Spinal arthropathies have been prevalent throughout history, so the recording and analysis of these pathologies is important across multiple disciplines from archaeology through to clinical anatomy. Analysis of manifestations of diseases and degeneration of the vertebral column in ancient human remains provides valuable insights not only into the lifestyles of past populations, but also the evolution, development and spread of spinal arthropathies seen in modern populations. To carry out research reliably on spinal pathologies in different populations requires robust and replicable methodologies. The aims of this project were therefore to identify in the literature the methods being used for identification and recording of spinal pathology on dry bone from archaeological contexts, and to explore the aims of such studies and their key findings.
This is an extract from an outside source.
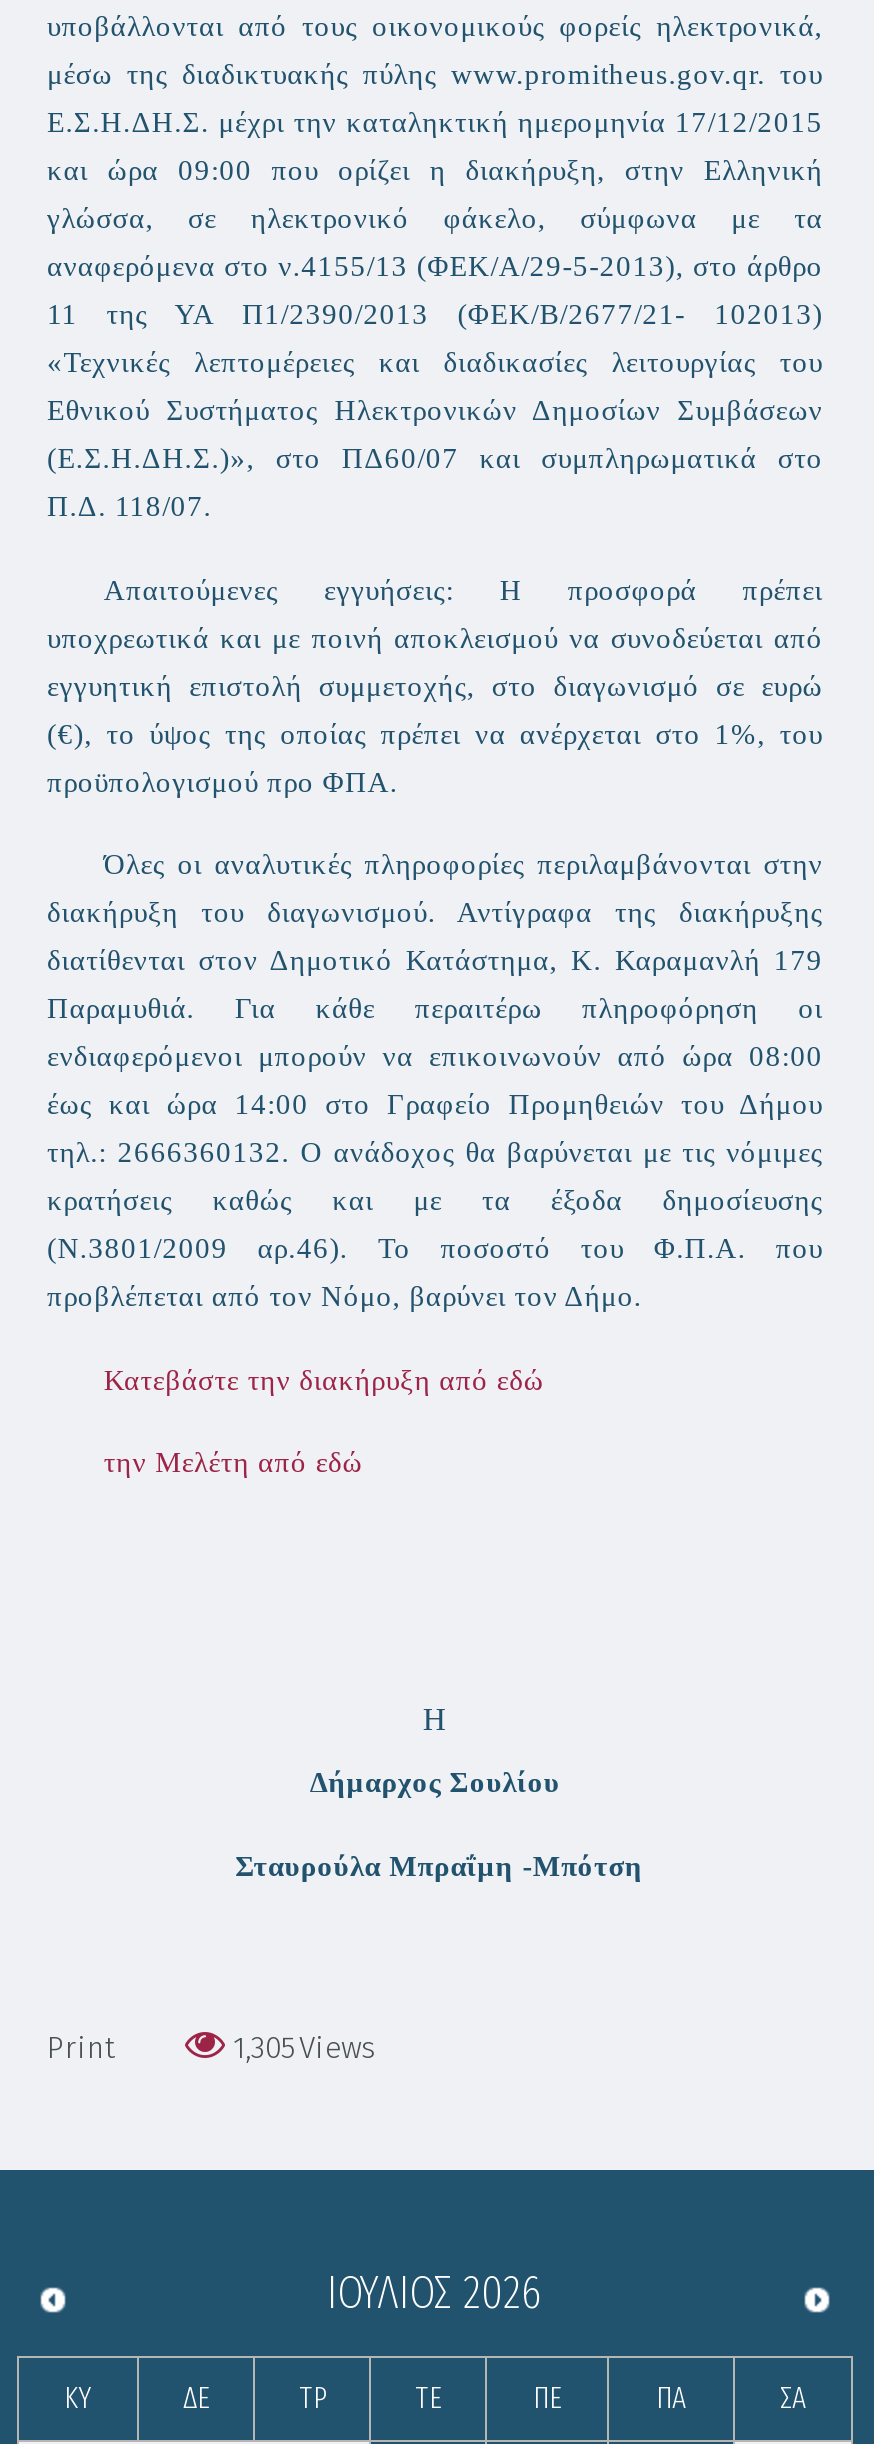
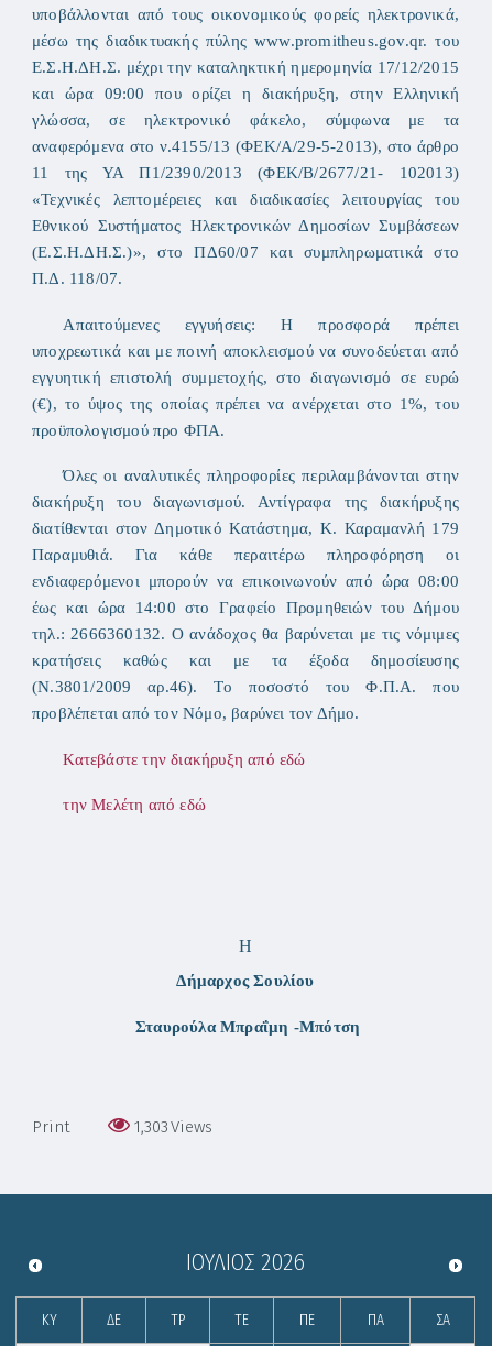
[233,2030,375,2066] 1,305 Views -> [134,1117,212,1137] 1,303 Views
A review of biological anthropology and archaeology studies and professional reports identified three main methodologies. One method relates to the simple presence or absence of a condition, while two methods grade the severity of different pathological bone changes using numerical severity scales. It was also identified through the review that the overarching goal of many studies has been to compare lifestyles between populations that vary temporally and geographically. This goal seems to have been limited by several features, both in terms of the populations studied and the approaches used, which prevent direct comparisons. These need to be addressed in future analyses, while approaches such as standardisation of methods and the use of clinical knowledge in the field of biological anthropology will contribute to a better understanding of spinal arthropathies in both past and present populations.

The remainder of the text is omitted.